彼は片方の足を優しく持ち上げ、ブーツの縁に指をかける。しっかりとフィットした革靴が足に馴染んでいるのを感じながら、革のしなやかな音を立てて靴を少しずつ脱がされていく。
「新しい靴は、慣らさないと少し硬いかもしれませんね」と、彼は穏やかに語りかけながら、ブーツをするりと足から外した。
「ありがとう、コンラッド」
コンラッドの手が自分の足に触れる感触は温かくて、意識がその優しい手に集中する。
ブーツを脱がせてもらっただけーーー何でもないことなのに、侍女に履かせてもらった時とは明らかに違っている。

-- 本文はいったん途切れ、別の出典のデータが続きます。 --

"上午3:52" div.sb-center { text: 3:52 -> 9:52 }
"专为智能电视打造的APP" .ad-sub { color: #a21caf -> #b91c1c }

コンラッドの指先が、足の甲に触れた。足の裏から足首までをなぞられて、くすぐったいような不思議な感覚が体を走る。
これはよくない。
「なんか、人に靴を脱がせてもらうのって、はずかしい」
「そうですか? でも、この手の靴は一人で履くのは大変でしょう」
「そうだけど、コンラッドはなんかこう……人にするのが手慣れてるね」
コンラッドは少し驚いた顔をして、それから小さく肩を竦めた。
「そう見えますか? 多分、ヴォルフラムが小さい時に手伝ったからかな」
コンラッドはユーリの右足に手を添え、ゆっくりと爪先に顔を近づけた。そして、足の甲に優しく唇を押しつける。
「こ、コンラッ……」
ユーリが驚いて足を引っ込めようとすると、コンラッドは逃すまいと右足の足首を掴んだ。そのまま踝に唇を滑らせて、それから小さく音を立ててキスをする。
「な、なに……してるの」
「ユーリが、俺に脱がされるのを恥ずかしがるから。だったら、もっと恥ずかしいことをすれば恥ずかしくないかと思って」
コンラッドは悪戯っぽく笑って見せた後、足の甲にもう一度キスをした。それから踝へと唇を滑らせて、今度は強く吸い上げる。
「あ……っ」
思わず声を上げたユーリは、慌てて口を塞いだ。しかし時すでに遅く、コンラッドにはしっかりと聞こえてしまったようだった。彼は足首から手を離し、代わりに足の裏を優しく撫で上げた。
「くすぐったい?」
「う、うん……もうやめてよ」
ユーリはくすぐったさに身を捩りながら、コンラッドの手を捕まえて引き離そうとした。しかし彼はそれを許さず、さらに足の裏を愛撫する。爪で軽く引っ掻くと、今度はびくりと体を震わせた。
「や、やだってば……コンラッド!」
ユーリは顔を真っ赤にして抗議した。しかしコンラッドはそれを無視して、さらに足の指に舌を這わせた。
「ひ……っ」
指の間を舐められると、ぞわりとした感覚が背中を駆け上がる。思わず変な声が出てしまい、ユーリは慌てて手で口を塞いだ。コンラッドはそれを見て小さく笑い、今度は親指を口に含んだ。そしてそのまま強く吸い上げる。
「やっ……!」
びくんと体が跳ね上がりそうになるが、足首をしっかりと掴まれているのでそれも叶わない。コンラッドの舌は指の付け根から指先までを舐め上げていく。その度にびくびくと反応してしまう自分が恥ずかしい。
「お、おねがい。もう……」
どれくらいの間、続いていたのか。懇願するように訴えると、コンラッドはようやくユーリの足を解放した。しかしほっとしたのも束の間で、今度は足首からふくらはぎにかけてゆっくりと撫で上げられる。
「あ……っ」
ぞくぞくとした感覚が背中を駆け上がり、無意識に声が出てしまう。コンラッドはそんな反応を楽しむかのように何度も同じ動作を繰り返した。やがて手が膝まで下りてくると、そこで一度止まる。それからまた上へと戻り始めたが途中で止まり、今度は太股の内側を優しく撫でる。
「や、……ぁ」
ひとしきり愛撫を繰り返した後、コンラッドの手が止まったときにはユーリの顔はとっくのとうに真っ赤になっていた。
「きょ、今日はしない予定じゃなかったの」
本当なら外出する予定だったのにと、ユーリはコンラッドを睨みつけた。真っ昼間からこんなこと、という本気ではないながらも非難を込めて。
「すみません、ユーリがあまりに可愛いから」
コンラッドは悪びれた様子もなくそう言うと、ユーリの体を優しく抱き寄せた。
「でも、ユーリが本当に嫌ならやめます」と耳元で囁く。その声が少し掠れていて、それが余計に煽ってくるので困る。
しかも、ユーリの本心もいやじゃない。
跪かれて肌に触れられた時からユーリの体は熱を持ち始めていた。